Using ggplot2 in R i want to plot histogram histograms starting strictly at the minimal value of the dataset and it must end strictly at the maximal value of dataset.

When adding vertical lines on minimums and maximums, bins of histogram are overlapping that values. I have tried to shrink bins, or to change their quantity, and also to reduce space between them. But nothing helped.

bins = 5
bwidth =  (max(data$deltaQ)-min(data$deltaQ))/bins
ggplot(data=data ) +
  geom_histogram(
    mapping=aes(x=data$deltaQ)
    , binwidth = bwidth 
    , na.rm = TRUE
    , fill = "yellow"
    , color = "black" 
    , position="stack"   #identity, dodge, stacked
    , boundary=0
  )+
  geom_vline(xintercept = min(data$deltaQ) , color = "green" , na.rm = TRUE, mapping=aes(size=5)  )+
  geom_vline(xintercept = max(data$deltaQ) , color = "green" , na.rm = TRUE, mapping=aes(size=5))+
  geom_vline(mapping=aes(size=5)  , xintercept = min(data$deltaQMin) , color = "red" , na.rm = TRUE, linetype = "longdash")+
  geom_vline(mapping=aes(size=5)  , xintercept = max(data$deltaQMin) , color = "red" , na.rm = TRUE, linetype = "longdash")+
  geom_vline(mapping=aes(size=5)  , xintercept = max(data$deltaQMax) , color = "red" , na.rm = TRUE, linetype = "longdash")+
  geom_vline(mapping=aes(size=5)  , xintercept = min(data$deltaQMax) , color = "red" , na.rm = TRUE, linetype = "longdash")+
  xlim(-50,50)

Current hist() or geom_histogram have bin center in minimum and maximum which causes overlapping. I need to exclude possibility of bin crossing the minimal or maximal value.


Solution

  • Try to set your boundary argument to the min() or max() of the data in your call to geom_histogram.

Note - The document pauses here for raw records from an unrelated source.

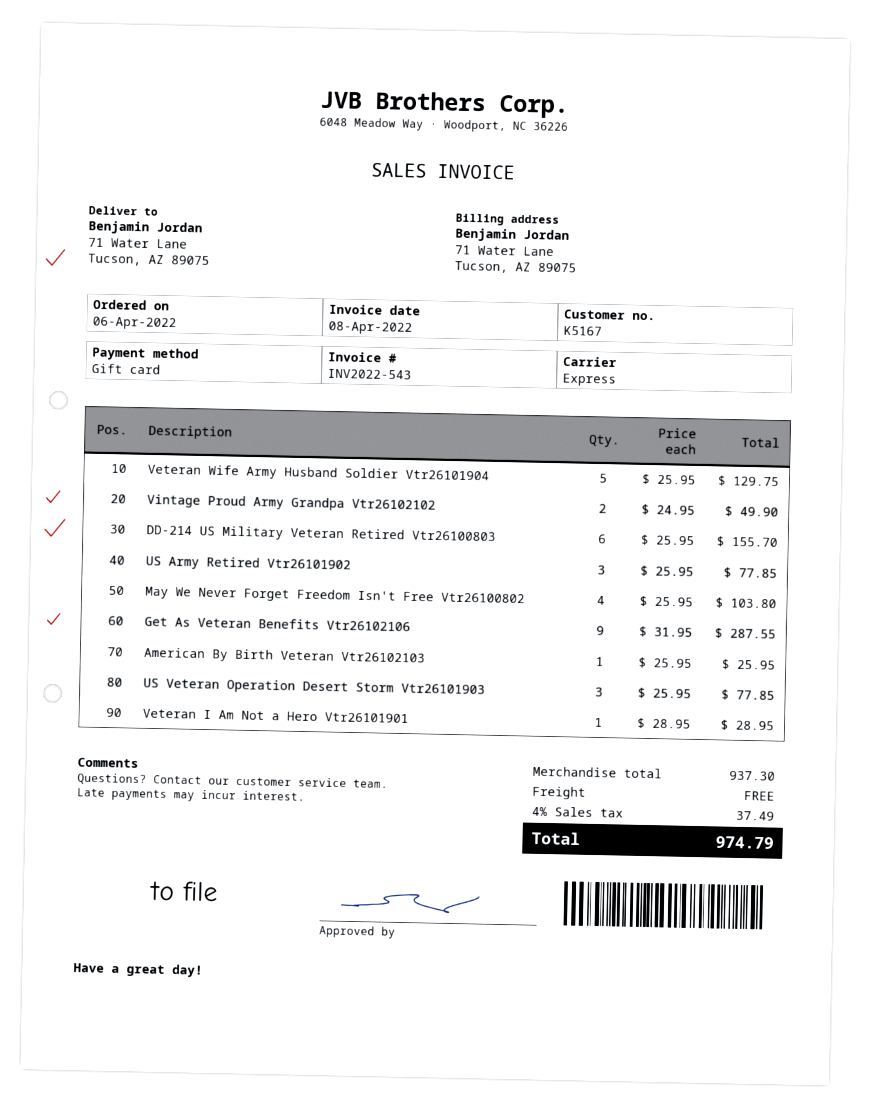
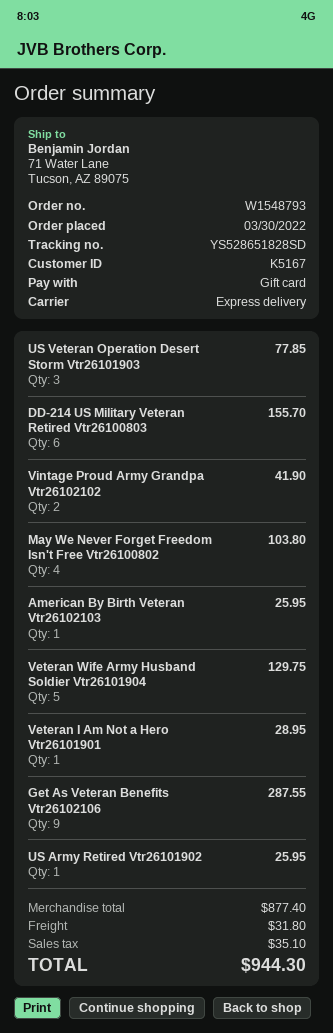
order date: 2022-04-06 -> 2022-03-30
Vintage Proud Army Grandpa Vtr26102102: 2 for 49.90 -> 2 for 41.90
US Army Retired Vtr26101902: 3 for 77.85 -> 1 for 25.95
subtotal: 937.30 -> 877.40
shipping: 0.00 -> 31.80
tax: 37.49 -> 35.10
total: 974.79 -> 944.30

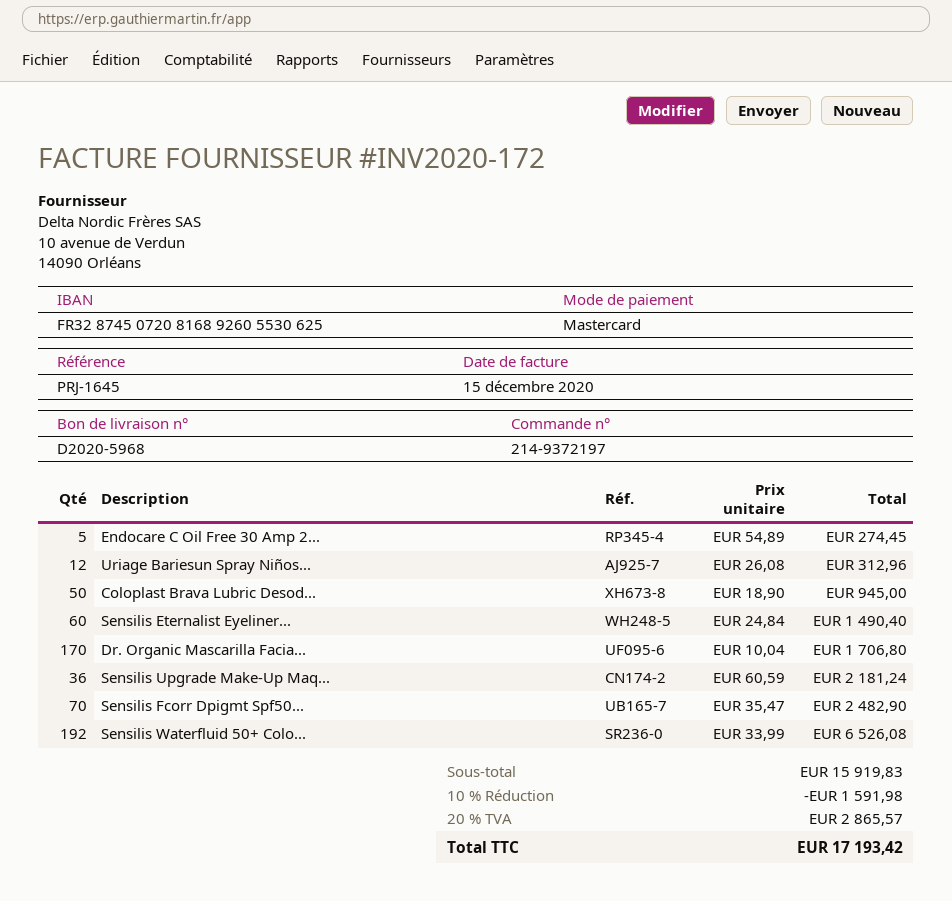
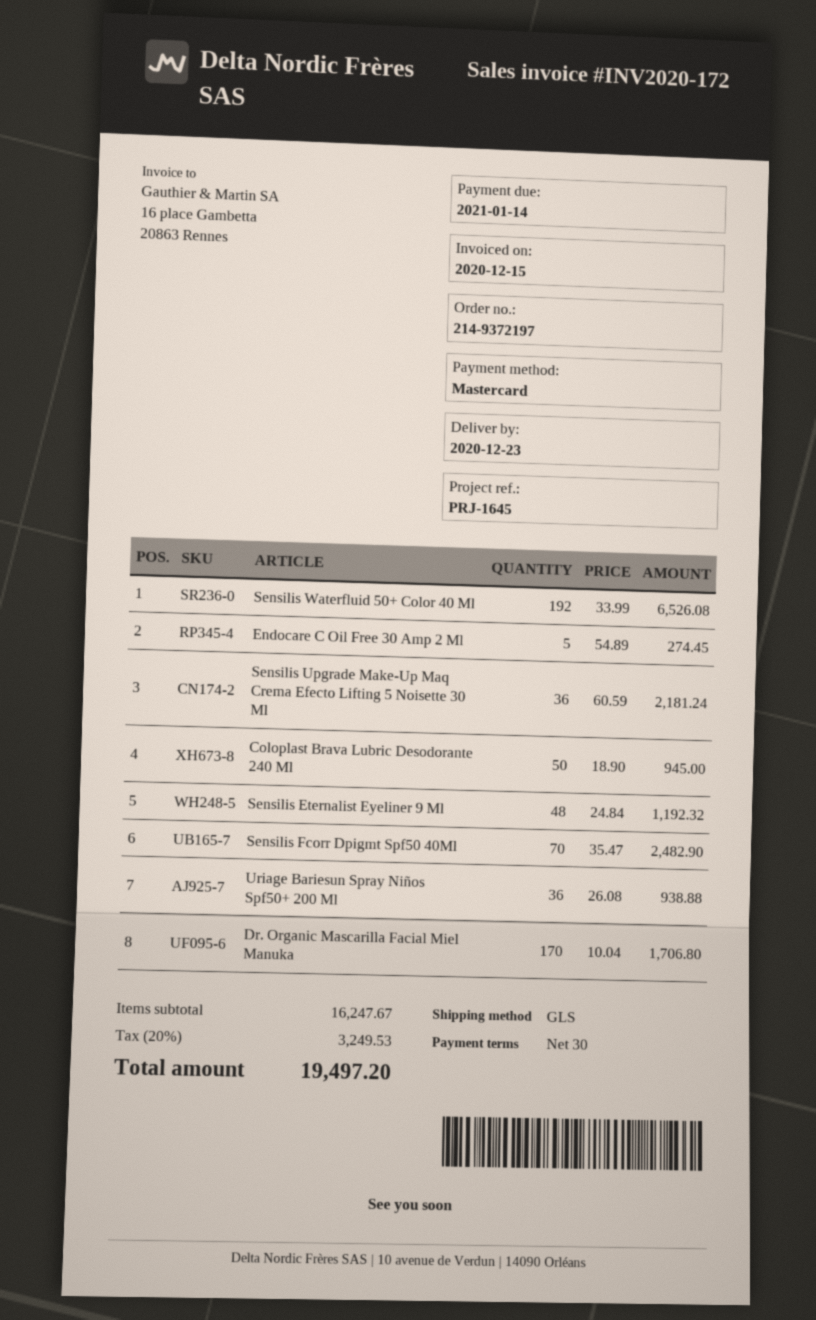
Uriage Bariesun Spray Niños...: 12 x 26.08 = 312.96 -> 36 x 26.08 = 938.88
Sensilis Eternalist Eyeliner...: 60 x 24.84 = 1490.40 -> 48 x 24.84 = 1192.32
subtotal: 15919.83 -> 16247.67
discount: 10% = 1591.98 -> none
tax: 20% = 2865.57 -> 20% = 3249.53
total: 17193.42 -> 19497.20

    Using the diamonds dataset from ggplot2, you can see that setting the boundary to min(diamonds$carat) gives you boundaries at the minimum and maximum values of the data. max(diamonds$carat) does the same.

    library(tidyverse)
    
    data(diamonds)
    diamonds <- filter(diamonds, carat <= 1)
    
    ggplot(diamonds, aes(x = carat)) +
      geom_histogram(boundary = min(diamonds$carat)) +
      geom_vline(aes(xintercept = min(carat)), color = 'red') +
      geom_vline(aes(xintercept = max(carat)), color = 'red')
    

    enter image description here